O risco de cortar direitos

Liszt Vieira e Mariza Cassús

02/12/2016

 

 

A Câmara Federal aprovou na madrugada de quarta-feira o projeto de Lei Anticorrupção. Das 10 Medidas apresentadas pelo Ministério Público, oito foram cortadas, entre as quais as propostas polêmicas de “reportante do bem”, restrição ao habeas corpus, uso de provas ilícitas, teste de integridade para servidores públicos etc. E foi acrescentado o crime de abuso de autoridade por parte de promotores e juízes.

O Ministério Público sempre foi uma instituição respeitável. Ultimamente, porém, vem sofrendo um processo de politização. A Polícia Federal sempre foi mais sensível a pressões para direcionar a investigação a determinados alvos. Por isso, foi surpreendente aquele show midiático dos procuradores da Lava-Jato na acusação a Lula, quando admitiram que a prova “não era cabal”, o que significa insuficiência de provas, que, por si só, justificaria a absolvição do réu.

Até agora, muitos políticos foram acusados, mas poucos investigados, a começar pelo Ministério de Temer. As prisões de Cunha e Cabral foram casos excepcionais: até as pedras da rua gritavam seus nomes!. A longa lista dos financiados pela Odebrecht, que ainda não veio à luz, vai abrir um novo capítulo pela provável impossibilidade de investigar todos os delatados, o que reforçaria o temor da “seletividade” política de que a Lava-Jato foi acusada.

Temos visto casos de abuso de poder, desde a condução coercitiva de Lula e a divulgação de gravação ilegal até o juiz de Brasília que invadiu a competência do STF para determinar buscas e prisões nas dependências do Congresso. Um dos casos mais chocantes foi a autorização do Juiz da Vara da Infância e Juventude do Distrito Federal para a Polícia Militar desocupar uma escola cortando água e luz, proibindo entrada de alimentos e determinando o “uso de instrumentos sonoros contínuos, direcionados ao local da ocupação, para impedir o período de sono”. Ou seja, o juiz autorizou a tortura. Os antigos romanos já se preocupavam com abuso de poder: “Quem guarda os guardas?” (Juvenal, “Sátiras”)

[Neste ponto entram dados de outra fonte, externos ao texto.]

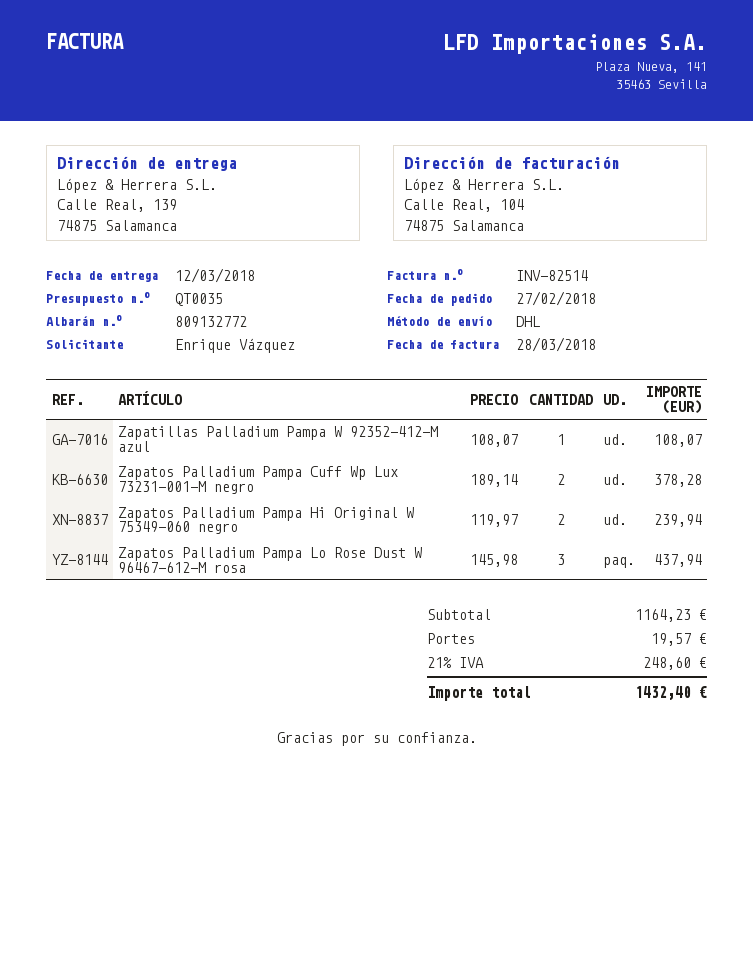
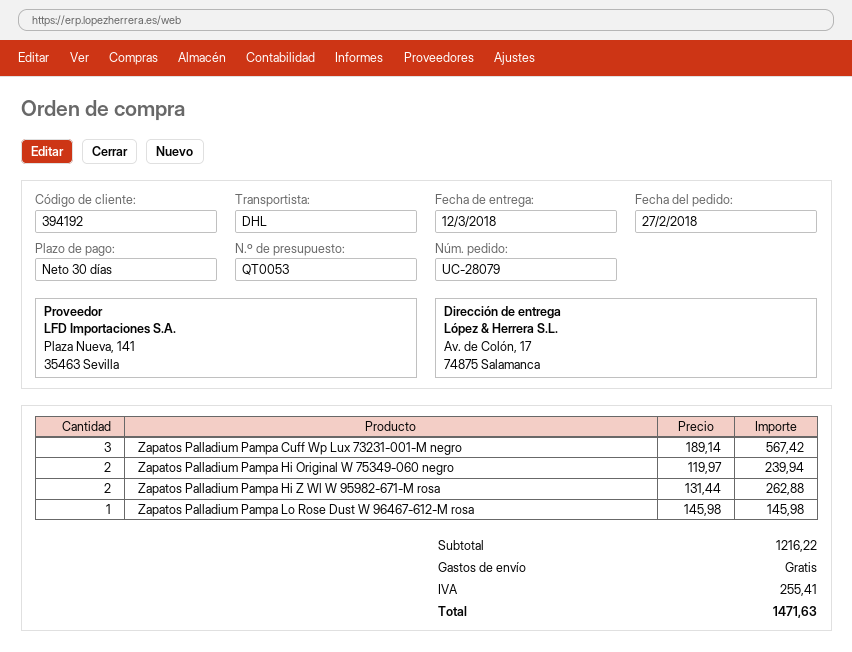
quote number: QT0035 -> QT0053
ship to: Calle Real, 139, 74875 Salamanca -> Av. de Colón, 17, 74875 Salamanca
Zapatillas Palladium Pampa W 92352-412-M azul: 1 x 108.07 = 108.07 -> none
Zapatos Palladium Pampa Cuff Wp Lux 73231-001-M negro: 2 x 189.14 = 378.28 -> 3 x 189.14 = 567.42
Zapatos Palladium Pampa Lo Rose Dust W 96467-612-M rosa: 3 x 145.98 = 437.94 -> 1 x 145.98 = 145.98
Zapatos Palladium Pampa Hi Z Wl W 95982-671-M rosa: none -> 2 x 131.44 = 262.88
subtotal: 1164.23 -> 1216.22
shipping: 19.57 -> 0.00
tax: 248.60 -> 255.41
total: 1432.40 -> 1471.63

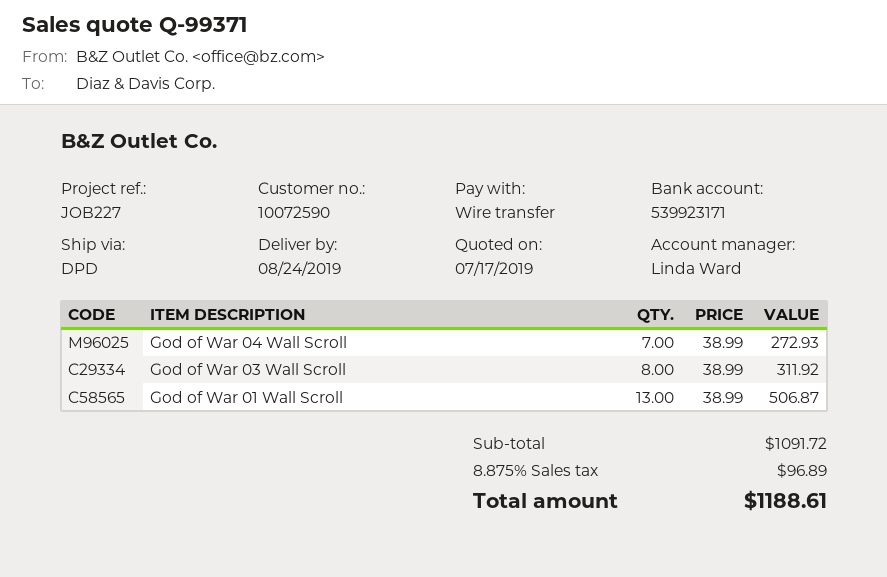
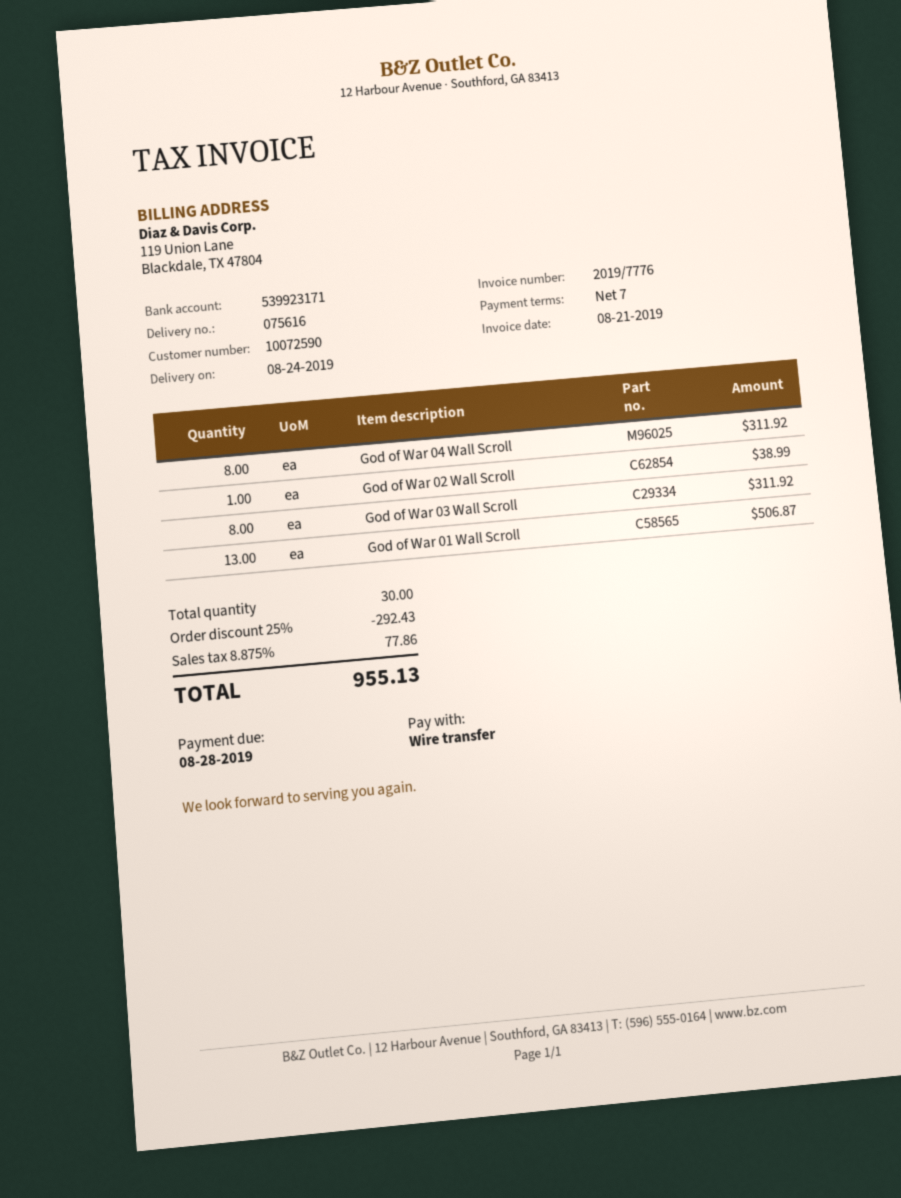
God of War 04 Wall Scroll: 7 for 272.93 -> 8 for 311.92
God of War 02 Wall Scroll: none -> 1 for 38.99
discount: none -> 25% = 292.43
tax: 8.875% = 96.89 -> 8.875% = 77.86
total: 1188.61 -> 955.13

Eis o problema: os direitos assegurados na Constituição estão ameaçados por decisões do governo, do Legislativo e do próprio Judiciário. O STF aboliu a presunção de inocência em votação desempatada pela presidente, ignorando o princípio in dubio pro reo. A PEC do teto de gastos por 20 anos, aprovada no Senado, corta direitos e não prevê nenhuma medida de sacrifício ao “andar de cima”, como taxação de grandes fortunas e herança, reforma tributária progressiva, combate à sonegação etc., a exemplo do que ocorreu em ajustes fiscais de outros países.

É possível combater a corrupção sem suprimir direitos. Cortar direitos não é solução para o equilíbrio de contas, a impunidade ou a lentidão da Justiça. Longe disso, é o caminho que historicamente levou ao Estado policial das tiranias. Este, sim, é o maior dos males que uma democracia deve temer.

 

*Liszt Vieira é professor da PUC-Rio e foi defensor público, e Mariza Cassús é defensora pública

 

 

O globo, n. 30433, 02/12/2016. Opinião, p. 17.